Below is a snippet of the mail server’s error log, which contains error messages generated by the Postfix service. These include records caused by mistakes in the local “mail” command usage, permission errors, and more.

Sep 20 21:53:09 bigserver postfix/sendmail[10815]: fatal: usage: sendmail [
    options]
Sep 20 22:27:48 bigserver postfix/sendmail[10961]: fatal: Recipient addresses
     must be specified on the command line or via the -t option
Sep 20 22:27:48 bigserver postfix/sendmail[10963]: fatal: Recipient addresses
     must be specified on the command line or via the -t option
Sep 20 22:28:29 bigserver postfix/sendmail[10979]: fatal: Recipient addresses
     must be specified on the command line or via the -t option
Sep 22 13:04:31 bigserver postfix/sendmail[24424]: fatal: usage: sendmail [
    options]
Sep 22 15:32:07 bigserver postfix/postmap[25785]: fatal: open database /etc/
    postfix/generic.db: Permission denied
Sep 22 15:55:40 bigserver postfix/postmap[26209]: fatal: open database /etc/
    postfix/virtual.db: Permission denied
Sep 22 17:01:33 bigserver postfix[27072]: error: to submit mail, use the
    Postfix sendmail command
Sep 22 17:01:33 bigserver postfix[27072]: fatal: the postfix command is
    reserved for the superuser

8.1.3 Physical Device Logs

Many types of physical devices can be connected to the network for the purposes of monitoring, logging, and/or control. Devices include:

• Cameras

• Access control systems, such as RFID readers on doors

• HVAC systems

• Uninterruptible power supplies (UPSs)

• Intensive care units at hospitals

• Electrical systems

• Laundry machines21

21. Kevin Der, “Laundry Monitoring to Go Online for All Dormitories,” The Tech, March 7, 2006, http://tech.mit.edu/V126/N9/9laundrytext.html.

• Bathrooms22

22. Riad Wahby, “Random Hall Bathroom Server,” 2001, http://bathroom.mit.edu/.

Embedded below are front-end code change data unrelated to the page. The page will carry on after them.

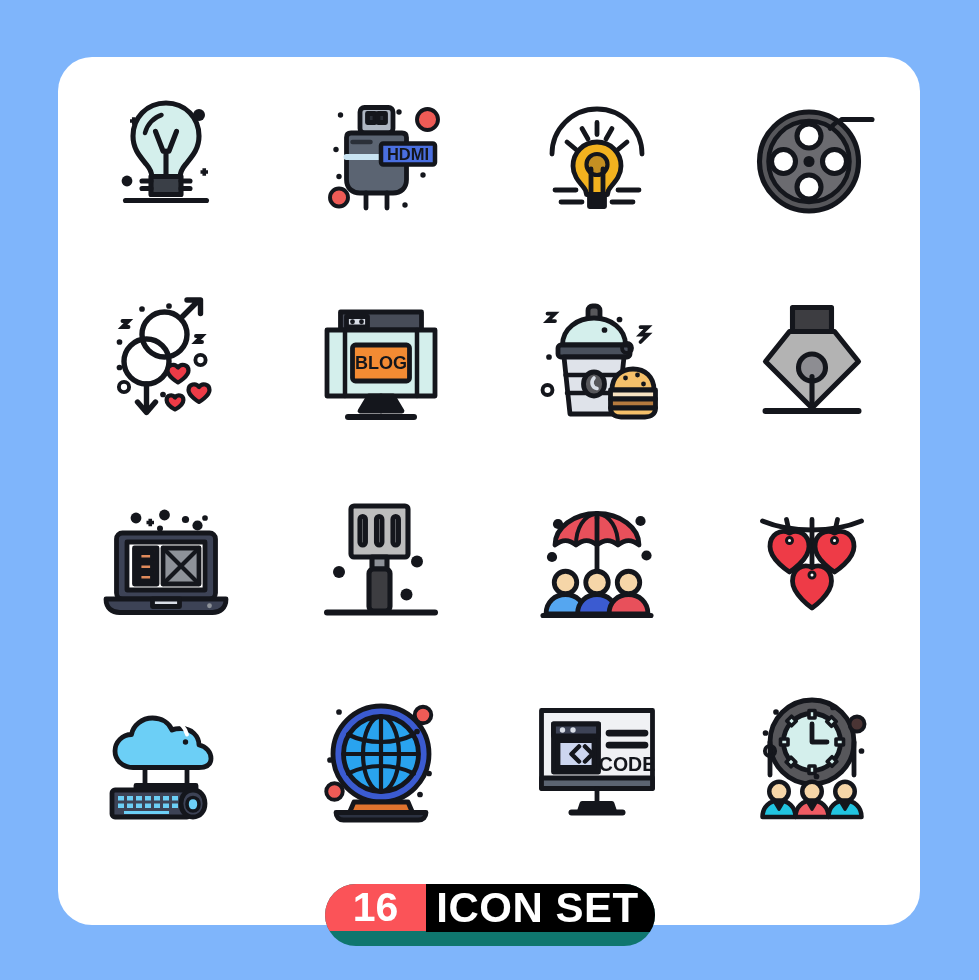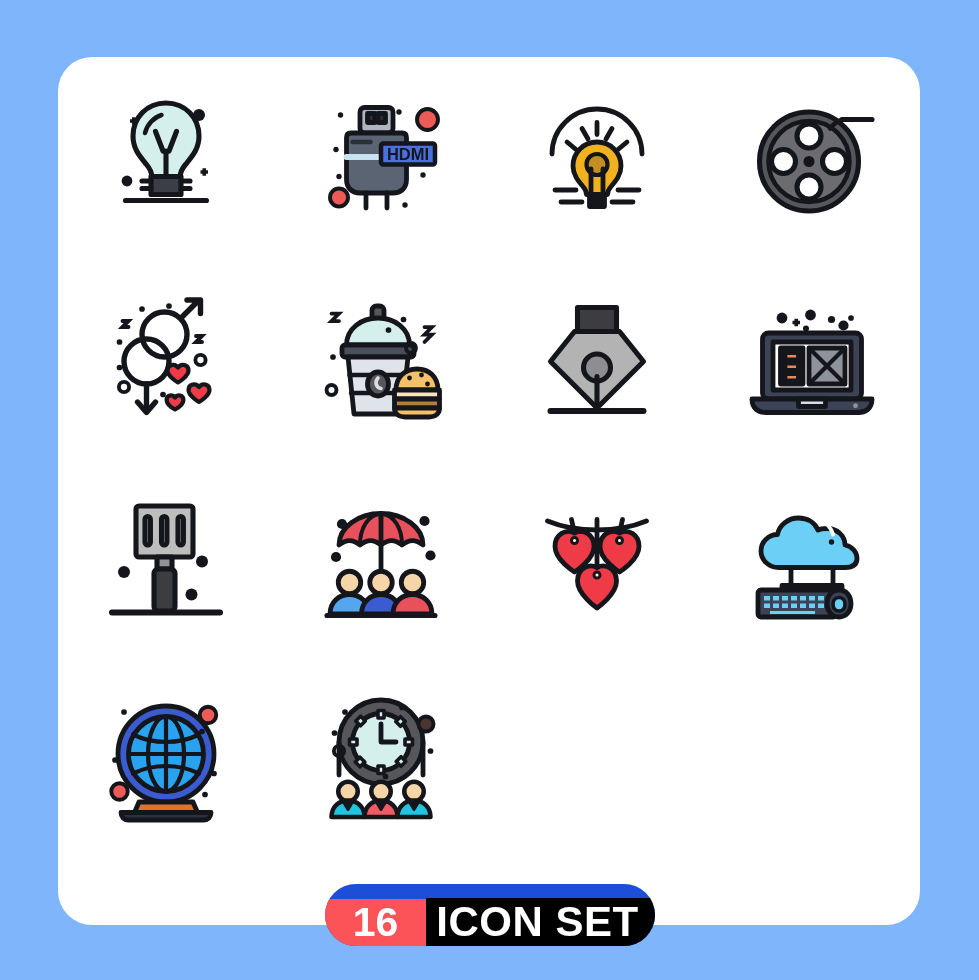--- a/index.html
+++ b/index.html
@@ -210,6 +210,23 @@
       </svg>
     </div>
 
+    <div class="cell">
+      <svg viewBox="0 0 100 100">
+        <g stroke="#14161c" stroke-width="3.2" stroke-linejoin="round" stroke-linecap="round">
+          <rect x="23" y="20" width="54" height="12" fill="#474c58"></rect>
+          <rect x="27" y="23" width="14" height="7" fill="#d8dde6"></rect>
+          <circle cx="31" cy="26.5" r="1.6" fill="#14161c" stroke="none"></circle>
+          <circle cx="37" cy="26.5" r="1.6" fill="#14161c" stroke="none"></circle>
+          <rect x="14" y="32" width="72" height="44" fill="#d4efec"></rect>
+          <path d="M26 32v44M74 32v44" stroke-width="3" fill="none"></path>
+          <rect x="31" y="42" width="38" height="24" rx="2" fill="#f38b33"></rect>
+          <path d="M50 76v10" fill="none"></path>
+          <path d="M36 86h28l-6-10H42z" fill="#14161c"></path>
+          <path d="M28 90h44" fill="none" stroke-width="4"></path>
+        </g>
+        <text x="50" y="58" font-family="Liberation Sans, sans-serif" font-size="12" font-weight="bold" fill="#14161c" text-anchor="middle">BLOG</text>
+      </svg>
+    </div>
 
     <div class="cell">
       <svg viewBox="0 0 100 100">

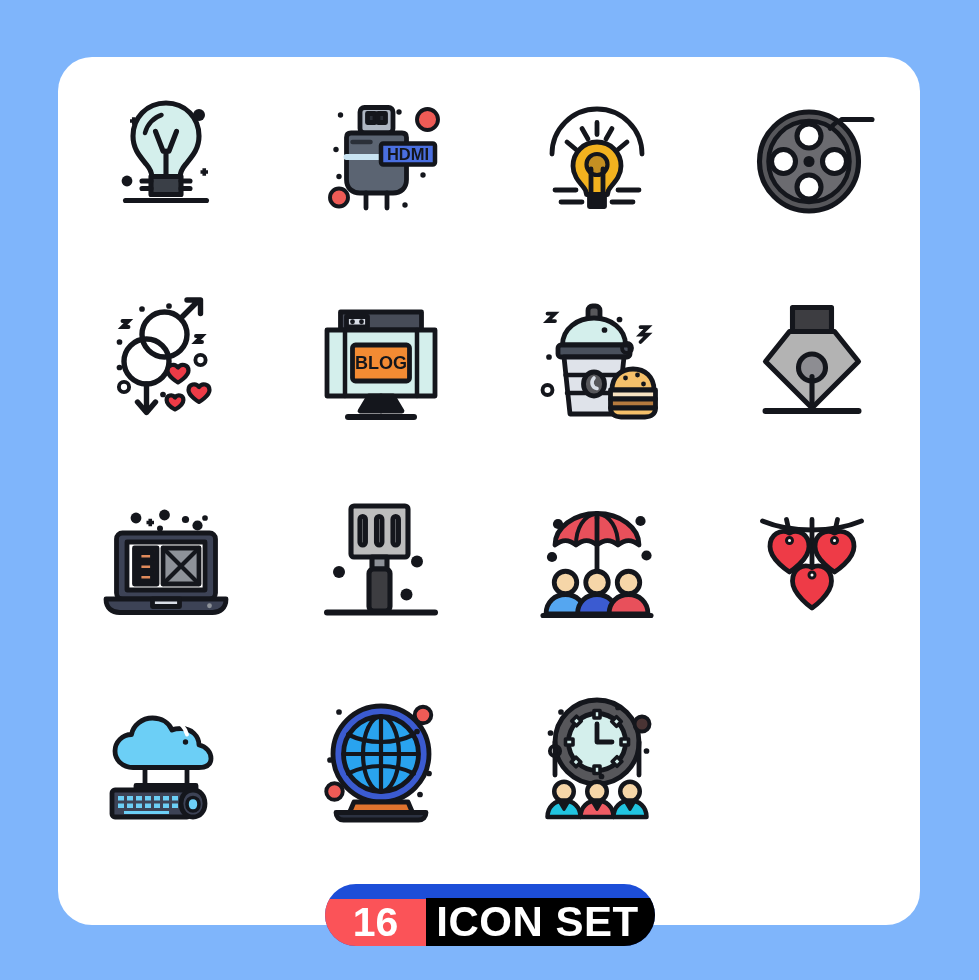--- a/index.html
+++ b/index.html
@@ -428,6 +428,25 @@
       </svg>
     </div>
 
+    <div class="cell">
+      <svg viewBox="0 0 100 100">
+        <g stroke="#14161c" stroke-width="3.2" stroke-linejoin="round" stroke-linecap="round">
+          <rect x="13" y="19" width="74" height="52" fill="#f0f1f4"></rect>
+          <rect x="13" y="64" width="74" height="7" fill="#5b6472"></rect>
+          <rect x="21" y="28" width="30" height="32" fill="#14161c"></rect>
+          <rect x="21" y="28" width="30" height="8" fill="#3d4356"></rect>
+          <circle cx="27" cy="32" r="1.8" fill="#d8dde6" stroke="none"></circle>
+          <circle cx="34" cy="32" r="1.8" fill="#d8dde6" stroke="none"></circle>
+          <rect x="24" y="39" width="24" height="18" fill="#cdd6ef"></rect>
+          <path d="M38 43l-5 5 5 5M42 43l5 5-5 5" fill="none" stroke-width="3"></path>
+          <path d="M58 34h24M58 42h24" fill="none" stroke-width="4.5"></path>
+          <path d="M50 71v10" fill="none"></path>
+          <path d="M40 81h20l2 6H38z" fill="#14161c"></path>
+          <path d="M33 87h34" fill="none" stroke-width="4"></path>
+        </g>
+        <text x="70" y="59" font-family="Liberation Sans, sans-serif" font-size="13" font-weight="bold" fill="#14161c" text-anchor="middle">CODE</text>
+      </svg>
+    </div>
 
     <div class="cell">
       <svg viewBox="0 0 100 100">

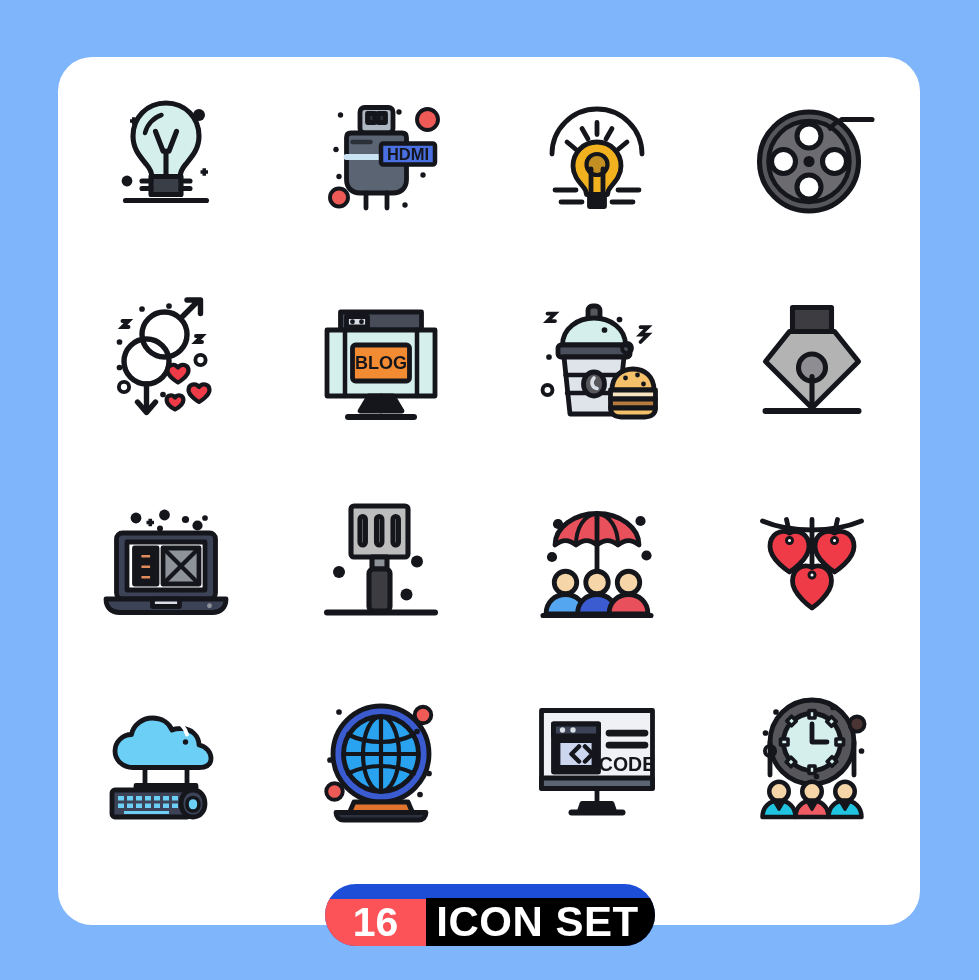--- a/index.html
+++ b/index.html
@@ -56,9 +56,9 @@
     height: 62px;
     border-radius: 31px;
     overflow: hidden;
-    background: #1d4ed8;
+    background: #0f766e;
     display: flex;
-    align-items: flex-end;
+    align-items: flex-start;
   }
   #badge-count {
     background: #fb5358;

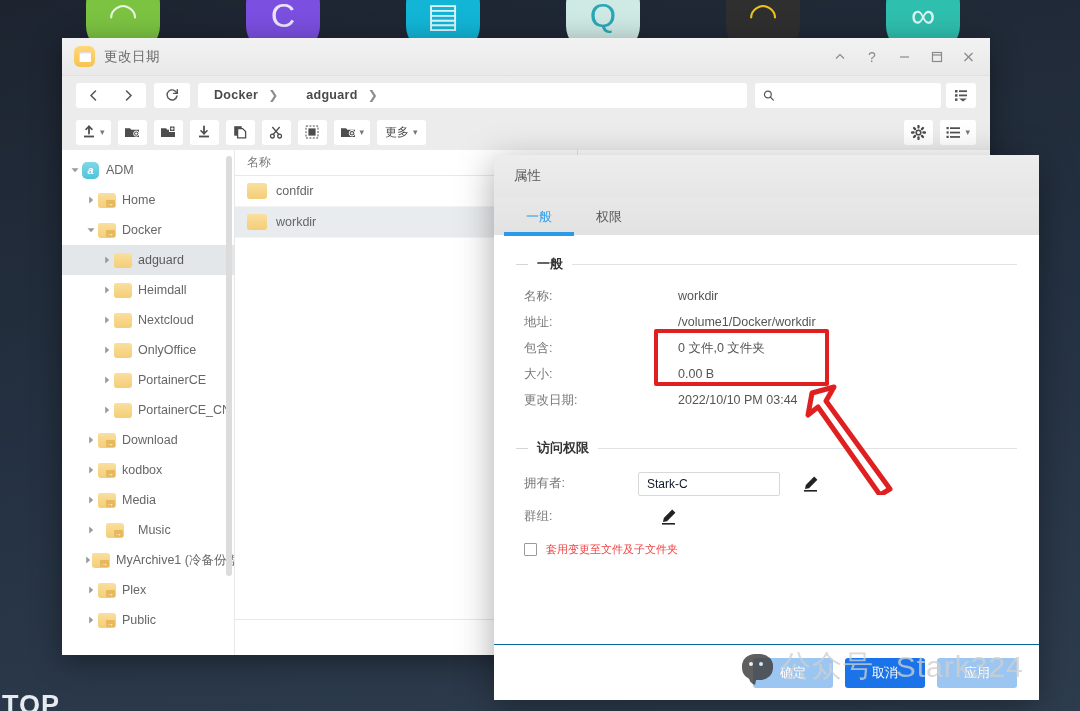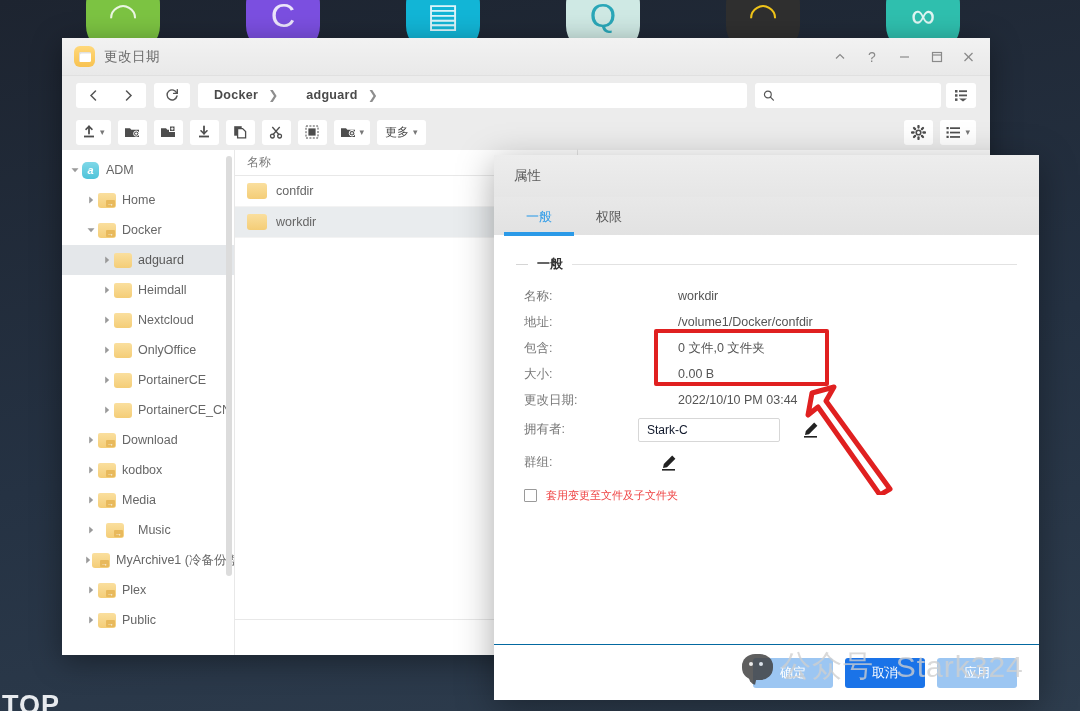--- a/index.html
+++ b/index.html
@@ -695,7 +695,7 @@
           </div>
           <div class="prow">
             <span class="plabel">地址:</span>
-            <span class="pval">/volume1/Docker/confdir</span>
+            <span class="pval">/volume1/Docker/workdir</span>
           </div>
           <div class="prow">
             <span class="plabel">包含:</span>

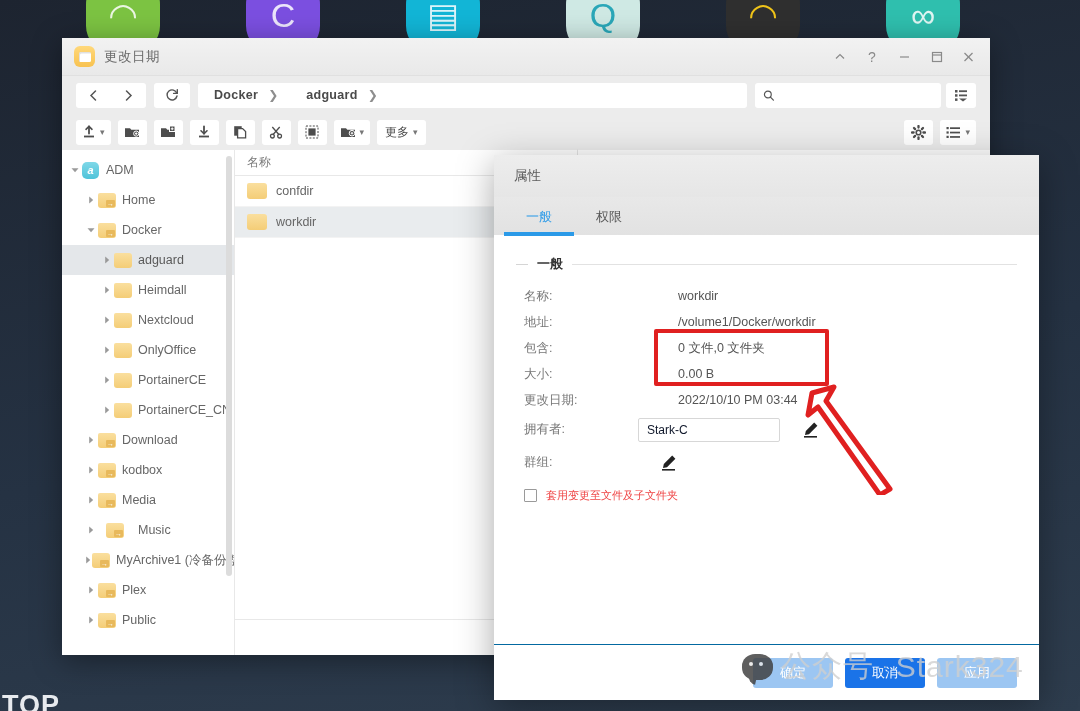--- a/index.html
+++ b/index.html
@@ -711,6 +711,11 @@
           </div>
         </div>
 
+      <div class="legend" style="margin-top:26px">
+        <span class="dash"></span>
+        <span class="lt">访问权限</span>
+        <span class="line"></span>
+      </div>
 
       <div class="inrow">
         <span class="plabel">拥有者:</span>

As the Internet emerged in the mid-1990s, a student at MIT, Philip Lisiecki, got tired of having to walk all the way to the basement of his dormitory in order to check to see if a laundry machine was available. He decided to use photoresistors to monitor the laundry machines’ indicator lights, and then rigged up the system to send data across the dormitory’s old phone wiring.

“Once it was all running, everyone liked it.” Mr. Lisiecki commented. “I could tell people used it since every time I turned my machine off for a half hour, someone with a laundry basket would wander by my room to find out what was wrong.”23

23. Robert J. Sales, “Random Hall residents monitor one of MIT’s most-washed web sites—MIT News Office,” April 14, 1999, http://web.mit.edu/newsoffice/1999/laundry-0414.html.

Ultimately, laundry events were collected on a central server, laundry.mit.edu, and accessible over the World Wide Web. In 1999, the university newspaper ran a story on the system with the following report:

Shortly after the laundry server was created, housemaster Nina Davis-Millis, an MIT information technology librarian, suggested that it be included in a New York Public Library exhibit on innovative uses of the Internet. Her friend, who was organizing the exhibit, included it in a proposal for the exhibit.

“Her superiors were heartily displeased with her,” said Ms. Davis-Millis. “They told her that she was too gullible, that she apparently was not familiar with the noble MIT tradition of hacking, but that it ought to have been obvious to her that hooking washers and dryers to the Internet was impossible.” Thus, on the grounds that it couldn’t be done, Random Hall’s Internet laundry connection was not included in the NYPL Internet exhibit.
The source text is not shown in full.